#### Records for this exercise
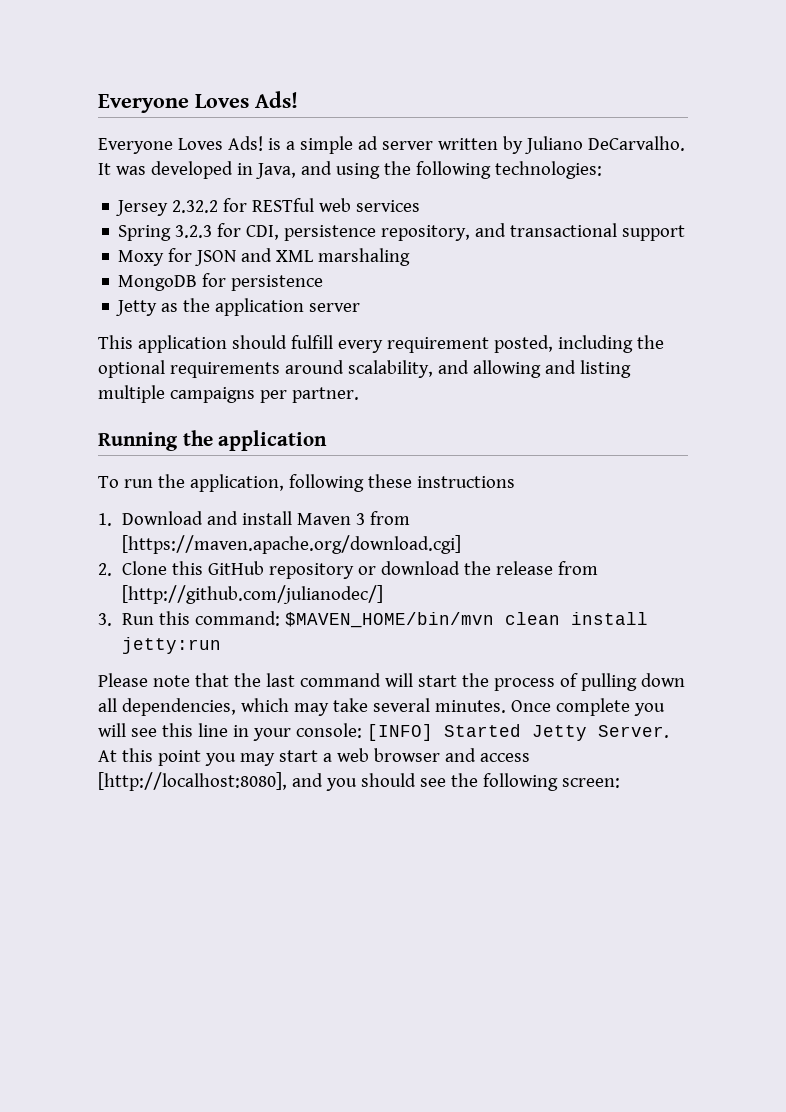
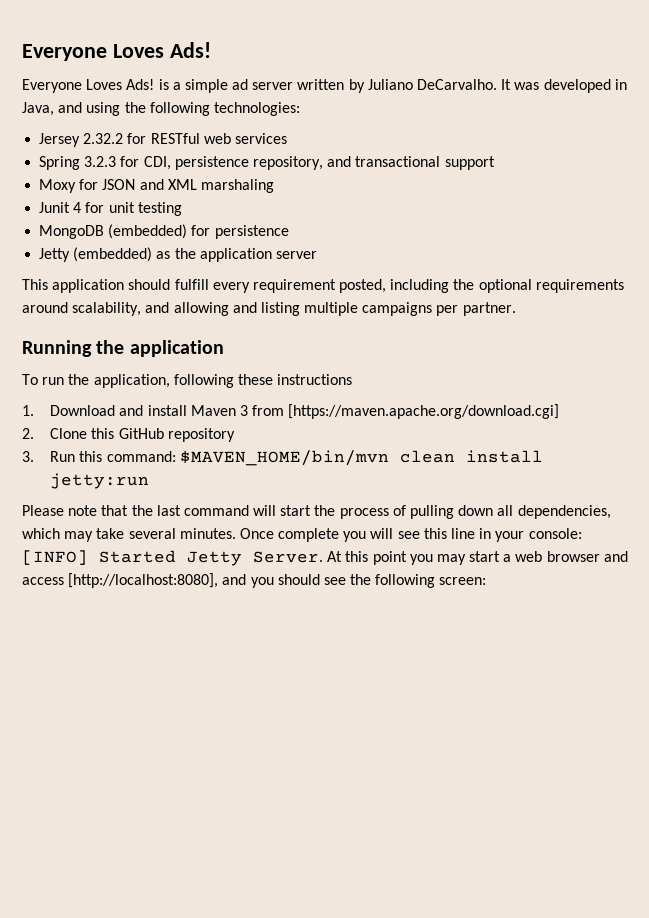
(411, 257) none -> [39,202,182,216] // Junit 4 for unit testing
(198, 283) none -> [108,224,188,239] (embedded)
(158, 308) none -> [73,247,153,262] (embedded)
[358,561,599,575] [122,585,384,604] or download the release from [http://github.com/julianodec/] -> (235, 435) none

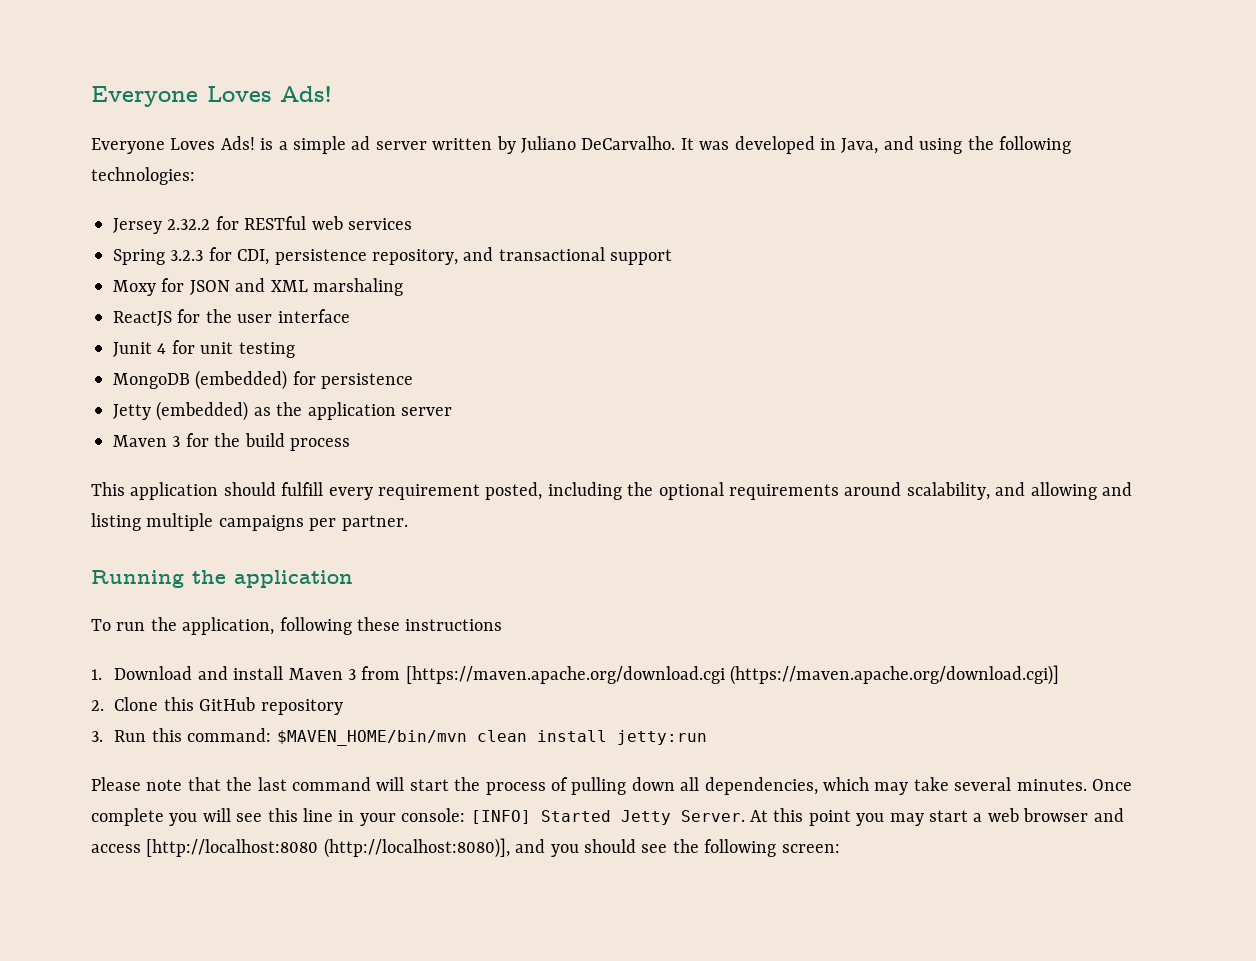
(274, 186) none -> [113,309,350,326] // ReactJS for the user interface
(317, 255) none -> [113,433,350,451] // Maven 3 for the build process
[288,404,560,419] [https://maven.apache.org/download.cgi] -> [405,665,1060,685] [https://maven.apache.org/download.cgi (https://maven.apache.org/download.cgi)]
[68,573,219,588] [http://localhost:8080], -> [146,838,510,858] [http://localhost:8080 (http://localhost:8080)],

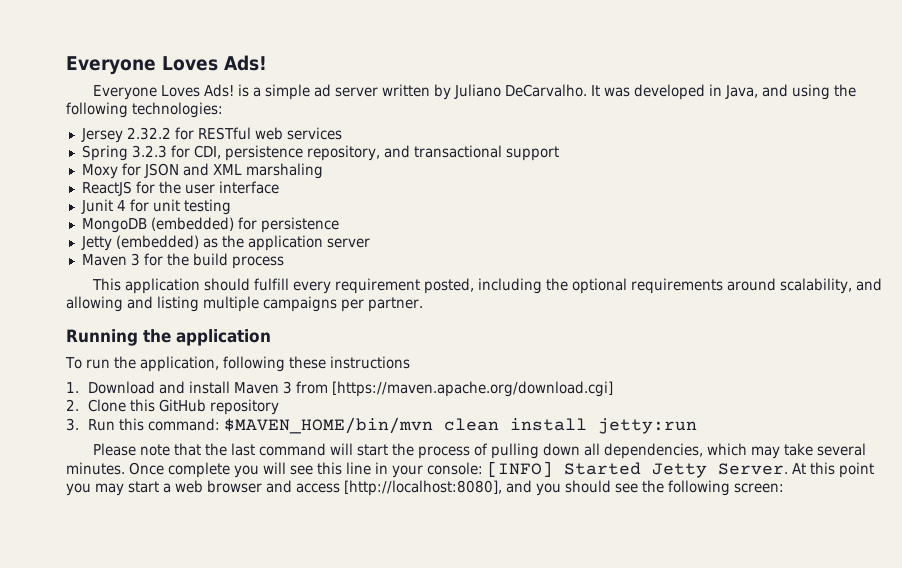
[405,665,1060,685] [https://maven.apache.org/download.cgi (https://maven.apache.org/download.cgi)] -> [332,381,614,397] [https://maven.apache.org/download.cgi]
[146,838,510,858] [http://localhost:8080 (http://localhost:8080)], -> [344,480,502,496] [http://localhost:8080],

#### Task goal
Set down exactly, and only, the lines from the one holding "(158, 308) none" to the end of the records above, leaving every picture out.

#### Answer
(158, 308) none -> [73,247,153,262] (embedded)
[358,561,599,575] [122,585,384,604] or download the release from [http://github.com/julianodec/] -> (235, 435) none

(274, 186) none -> [113,309,350,326] // ReactJS for the user interface
(317, 255) none -> [113,433,350,451] // Maven 3 for the build process
[288,404,560,419] [https://maven.apache.org/download.cgi] -> [405,665,1060,685] [https://maven.apache.org/download.cgi (https://maven.apache.org/download.cgi)]
[68,573,219,588] [http://localhost:8080], -> [146,838,510,858] [http://localhost:8080 (http://localhost:8080)],

[405,665,1060,685] [https://maven.apache.org/download.cgi (https://maven.apache.org/download.cgi)] -> [332,381,614,397] [https://maven.apache.org/download.cgi]
[146,838,510,858] [http://localhost:8080 (http://localhost:8080)], -> [344,480,502,496] [http://localhost:8080],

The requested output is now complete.